**Task description**
Wherever a line below holds the word "其中包括跨性别男性", copy that line.

★ ★ ★

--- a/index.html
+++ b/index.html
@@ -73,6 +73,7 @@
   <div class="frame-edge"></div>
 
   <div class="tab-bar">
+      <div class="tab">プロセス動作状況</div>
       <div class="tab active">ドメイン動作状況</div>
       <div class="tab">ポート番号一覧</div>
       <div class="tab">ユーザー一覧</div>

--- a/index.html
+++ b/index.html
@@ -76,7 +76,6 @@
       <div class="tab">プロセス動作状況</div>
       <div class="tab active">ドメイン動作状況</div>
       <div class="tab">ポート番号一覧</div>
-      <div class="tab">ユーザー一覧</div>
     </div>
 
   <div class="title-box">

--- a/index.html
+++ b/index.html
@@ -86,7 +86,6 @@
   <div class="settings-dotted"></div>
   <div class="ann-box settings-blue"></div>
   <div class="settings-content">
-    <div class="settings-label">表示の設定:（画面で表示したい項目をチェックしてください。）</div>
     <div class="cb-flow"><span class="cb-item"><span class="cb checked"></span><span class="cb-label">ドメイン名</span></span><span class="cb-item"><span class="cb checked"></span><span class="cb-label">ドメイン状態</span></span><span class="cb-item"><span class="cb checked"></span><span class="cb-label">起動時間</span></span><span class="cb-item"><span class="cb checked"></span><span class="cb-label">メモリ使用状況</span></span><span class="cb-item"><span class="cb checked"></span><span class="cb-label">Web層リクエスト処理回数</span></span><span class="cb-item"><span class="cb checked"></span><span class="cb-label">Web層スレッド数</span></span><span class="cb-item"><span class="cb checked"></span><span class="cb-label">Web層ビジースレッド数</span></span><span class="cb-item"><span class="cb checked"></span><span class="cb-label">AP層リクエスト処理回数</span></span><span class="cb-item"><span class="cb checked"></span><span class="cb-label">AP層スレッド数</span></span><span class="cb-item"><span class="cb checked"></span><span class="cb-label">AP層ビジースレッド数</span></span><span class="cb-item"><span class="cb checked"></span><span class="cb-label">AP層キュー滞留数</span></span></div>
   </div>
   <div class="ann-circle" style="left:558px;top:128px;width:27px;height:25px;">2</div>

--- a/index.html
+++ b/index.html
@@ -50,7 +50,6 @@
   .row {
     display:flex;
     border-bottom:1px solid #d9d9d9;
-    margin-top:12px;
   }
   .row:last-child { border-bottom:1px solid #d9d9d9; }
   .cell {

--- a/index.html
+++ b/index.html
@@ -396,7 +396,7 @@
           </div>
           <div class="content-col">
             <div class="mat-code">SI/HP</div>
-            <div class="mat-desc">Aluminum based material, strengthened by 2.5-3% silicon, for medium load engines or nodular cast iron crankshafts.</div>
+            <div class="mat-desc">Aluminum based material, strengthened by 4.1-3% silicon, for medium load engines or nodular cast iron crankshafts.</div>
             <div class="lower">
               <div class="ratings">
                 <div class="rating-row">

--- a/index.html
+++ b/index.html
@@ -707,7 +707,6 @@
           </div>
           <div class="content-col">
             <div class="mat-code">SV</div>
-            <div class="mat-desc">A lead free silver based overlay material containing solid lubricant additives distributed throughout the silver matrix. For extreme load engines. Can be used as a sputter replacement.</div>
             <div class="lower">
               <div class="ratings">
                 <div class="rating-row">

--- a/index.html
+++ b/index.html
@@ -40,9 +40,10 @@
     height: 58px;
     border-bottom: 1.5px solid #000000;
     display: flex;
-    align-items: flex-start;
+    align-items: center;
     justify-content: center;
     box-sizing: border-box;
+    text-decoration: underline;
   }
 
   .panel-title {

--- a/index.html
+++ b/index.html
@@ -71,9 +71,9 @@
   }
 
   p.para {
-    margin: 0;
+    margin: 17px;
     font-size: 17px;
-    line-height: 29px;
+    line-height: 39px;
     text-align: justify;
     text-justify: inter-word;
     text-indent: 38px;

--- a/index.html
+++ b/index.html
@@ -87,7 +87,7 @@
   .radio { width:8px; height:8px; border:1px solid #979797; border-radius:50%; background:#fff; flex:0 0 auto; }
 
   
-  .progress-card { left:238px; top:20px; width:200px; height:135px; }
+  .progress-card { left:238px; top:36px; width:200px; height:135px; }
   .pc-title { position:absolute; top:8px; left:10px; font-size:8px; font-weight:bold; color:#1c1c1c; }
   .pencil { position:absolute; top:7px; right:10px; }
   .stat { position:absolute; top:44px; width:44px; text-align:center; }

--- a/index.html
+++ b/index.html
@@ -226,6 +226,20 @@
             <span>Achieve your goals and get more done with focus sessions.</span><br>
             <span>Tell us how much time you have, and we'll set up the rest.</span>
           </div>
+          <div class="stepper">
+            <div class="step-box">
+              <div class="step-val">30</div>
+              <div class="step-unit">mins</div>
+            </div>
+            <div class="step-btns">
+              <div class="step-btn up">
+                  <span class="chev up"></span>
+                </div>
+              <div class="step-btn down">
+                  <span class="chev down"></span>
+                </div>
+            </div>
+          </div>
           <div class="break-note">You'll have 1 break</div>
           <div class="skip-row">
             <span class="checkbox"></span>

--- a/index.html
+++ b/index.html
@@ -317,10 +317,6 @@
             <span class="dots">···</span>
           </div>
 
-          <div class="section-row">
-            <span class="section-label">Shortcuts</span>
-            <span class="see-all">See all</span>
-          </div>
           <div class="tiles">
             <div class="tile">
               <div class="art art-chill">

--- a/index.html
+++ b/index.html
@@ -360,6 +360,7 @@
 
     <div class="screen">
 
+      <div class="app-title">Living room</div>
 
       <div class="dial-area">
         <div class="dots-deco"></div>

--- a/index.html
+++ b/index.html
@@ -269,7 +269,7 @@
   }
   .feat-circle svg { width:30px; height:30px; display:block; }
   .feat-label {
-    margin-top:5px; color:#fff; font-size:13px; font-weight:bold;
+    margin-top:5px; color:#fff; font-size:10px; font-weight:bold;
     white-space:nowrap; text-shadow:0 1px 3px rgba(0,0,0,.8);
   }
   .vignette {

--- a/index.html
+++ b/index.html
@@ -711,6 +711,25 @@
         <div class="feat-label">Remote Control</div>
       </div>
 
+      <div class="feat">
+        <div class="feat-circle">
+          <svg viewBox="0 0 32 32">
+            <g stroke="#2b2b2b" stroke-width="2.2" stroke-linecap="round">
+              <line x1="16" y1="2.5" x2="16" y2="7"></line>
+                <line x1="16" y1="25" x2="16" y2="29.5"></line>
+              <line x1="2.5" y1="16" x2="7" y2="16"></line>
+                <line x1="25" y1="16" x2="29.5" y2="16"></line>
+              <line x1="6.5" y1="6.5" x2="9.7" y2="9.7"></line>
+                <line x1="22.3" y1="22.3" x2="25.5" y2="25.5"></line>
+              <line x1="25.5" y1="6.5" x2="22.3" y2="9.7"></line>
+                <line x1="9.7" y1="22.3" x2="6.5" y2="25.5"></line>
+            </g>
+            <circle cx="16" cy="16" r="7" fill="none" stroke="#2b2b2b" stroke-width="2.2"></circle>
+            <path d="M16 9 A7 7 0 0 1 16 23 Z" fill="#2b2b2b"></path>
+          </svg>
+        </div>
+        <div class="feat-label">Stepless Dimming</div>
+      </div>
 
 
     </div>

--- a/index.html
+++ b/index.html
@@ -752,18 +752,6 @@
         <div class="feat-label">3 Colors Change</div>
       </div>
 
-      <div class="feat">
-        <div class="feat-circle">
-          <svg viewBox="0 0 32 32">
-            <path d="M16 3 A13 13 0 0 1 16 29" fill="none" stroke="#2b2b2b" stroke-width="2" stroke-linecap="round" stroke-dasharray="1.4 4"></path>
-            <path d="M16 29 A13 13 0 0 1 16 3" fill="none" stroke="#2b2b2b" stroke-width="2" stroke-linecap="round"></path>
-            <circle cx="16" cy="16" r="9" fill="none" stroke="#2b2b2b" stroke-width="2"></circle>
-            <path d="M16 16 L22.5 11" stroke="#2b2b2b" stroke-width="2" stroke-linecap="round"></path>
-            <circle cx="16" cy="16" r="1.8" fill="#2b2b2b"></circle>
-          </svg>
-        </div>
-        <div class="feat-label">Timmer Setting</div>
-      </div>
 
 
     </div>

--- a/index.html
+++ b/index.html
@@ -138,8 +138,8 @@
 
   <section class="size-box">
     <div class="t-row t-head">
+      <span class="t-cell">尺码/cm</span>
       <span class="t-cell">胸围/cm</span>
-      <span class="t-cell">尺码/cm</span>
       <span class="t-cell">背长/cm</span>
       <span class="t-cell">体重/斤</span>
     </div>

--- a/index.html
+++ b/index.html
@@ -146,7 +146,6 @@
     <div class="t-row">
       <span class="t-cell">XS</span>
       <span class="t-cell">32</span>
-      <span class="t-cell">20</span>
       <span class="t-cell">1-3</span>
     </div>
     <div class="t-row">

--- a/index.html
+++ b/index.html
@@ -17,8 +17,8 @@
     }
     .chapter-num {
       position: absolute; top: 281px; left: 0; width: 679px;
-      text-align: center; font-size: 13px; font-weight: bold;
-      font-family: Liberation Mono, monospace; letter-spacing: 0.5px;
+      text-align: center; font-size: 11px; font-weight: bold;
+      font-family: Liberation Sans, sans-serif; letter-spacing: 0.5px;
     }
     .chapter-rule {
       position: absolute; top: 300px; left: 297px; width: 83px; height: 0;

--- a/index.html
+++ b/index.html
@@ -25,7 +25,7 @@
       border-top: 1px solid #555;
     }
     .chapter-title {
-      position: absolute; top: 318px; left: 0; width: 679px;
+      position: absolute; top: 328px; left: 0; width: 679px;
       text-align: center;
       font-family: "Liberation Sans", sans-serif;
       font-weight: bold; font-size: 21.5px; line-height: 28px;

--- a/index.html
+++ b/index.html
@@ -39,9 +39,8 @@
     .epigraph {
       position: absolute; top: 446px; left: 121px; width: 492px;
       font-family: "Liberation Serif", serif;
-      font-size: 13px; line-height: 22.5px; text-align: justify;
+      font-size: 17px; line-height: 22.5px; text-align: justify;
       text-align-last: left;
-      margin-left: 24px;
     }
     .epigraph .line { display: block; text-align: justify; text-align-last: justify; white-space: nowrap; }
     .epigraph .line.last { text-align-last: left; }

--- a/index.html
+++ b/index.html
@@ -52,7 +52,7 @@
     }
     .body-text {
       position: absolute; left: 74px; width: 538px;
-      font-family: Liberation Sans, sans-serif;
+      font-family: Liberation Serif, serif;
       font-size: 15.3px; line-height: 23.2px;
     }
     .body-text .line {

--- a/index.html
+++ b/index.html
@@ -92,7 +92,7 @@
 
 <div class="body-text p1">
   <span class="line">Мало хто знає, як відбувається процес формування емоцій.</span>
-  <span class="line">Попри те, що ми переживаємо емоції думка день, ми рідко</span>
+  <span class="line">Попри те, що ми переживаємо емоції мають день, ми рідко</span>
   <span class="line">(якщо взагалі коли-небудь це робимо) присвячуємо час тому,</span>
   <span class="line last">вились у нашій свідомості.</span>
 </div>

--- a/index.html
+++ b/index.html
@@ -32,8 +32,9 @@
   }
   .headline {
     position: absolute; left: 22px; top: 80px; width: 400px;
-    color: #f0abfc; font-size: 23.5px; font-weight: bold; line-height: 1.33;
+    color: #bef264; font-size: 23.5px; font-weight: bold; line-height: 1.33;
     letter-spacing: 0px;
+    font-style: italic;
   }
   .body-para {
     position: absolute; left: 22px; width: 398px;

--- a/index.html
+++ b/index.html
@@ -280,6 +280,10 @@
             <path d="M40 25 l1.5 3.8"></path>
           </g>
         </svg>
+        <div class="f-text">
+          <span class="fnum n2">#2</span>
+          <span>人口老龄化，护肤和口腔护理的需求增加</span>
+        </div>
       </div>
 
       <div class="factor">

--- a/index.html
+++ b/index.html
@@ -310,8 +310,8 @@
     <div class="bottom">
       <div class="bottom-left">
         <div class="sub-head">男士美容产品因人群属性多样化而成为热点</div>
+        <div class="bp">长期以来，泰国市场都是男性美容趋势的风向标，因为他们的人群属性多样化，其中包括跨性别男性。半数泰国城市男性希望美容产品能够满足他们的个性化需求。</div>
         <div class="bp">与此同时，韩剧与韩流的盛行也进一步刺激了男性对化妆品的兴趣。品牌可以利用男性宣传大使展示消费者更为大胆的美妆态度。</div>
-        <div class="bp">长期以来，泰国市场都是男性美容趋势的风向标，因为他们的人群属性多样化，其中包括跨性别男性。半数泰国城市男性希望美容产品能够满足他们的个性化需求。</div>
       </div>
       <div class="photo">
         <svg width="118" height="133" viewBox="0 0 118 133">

★ ★ ★

**Response area**
+        <div class="bp">长期以来，泰国市场都是男性美容趋势的风向标，因为他们的人群属性多样化，其中包括跨性别男性。半数泰国城市男性希望美容产品能够满足他们的个性化需求。</div>
-        <div class="bp">长期以来，泰国市场都是男性美容趋势的风向标，因为他们的人群属性多样化，其中包括跨性别男性。半数泰国城市男性希望美容产品能够满足他们的个性化需求。</div>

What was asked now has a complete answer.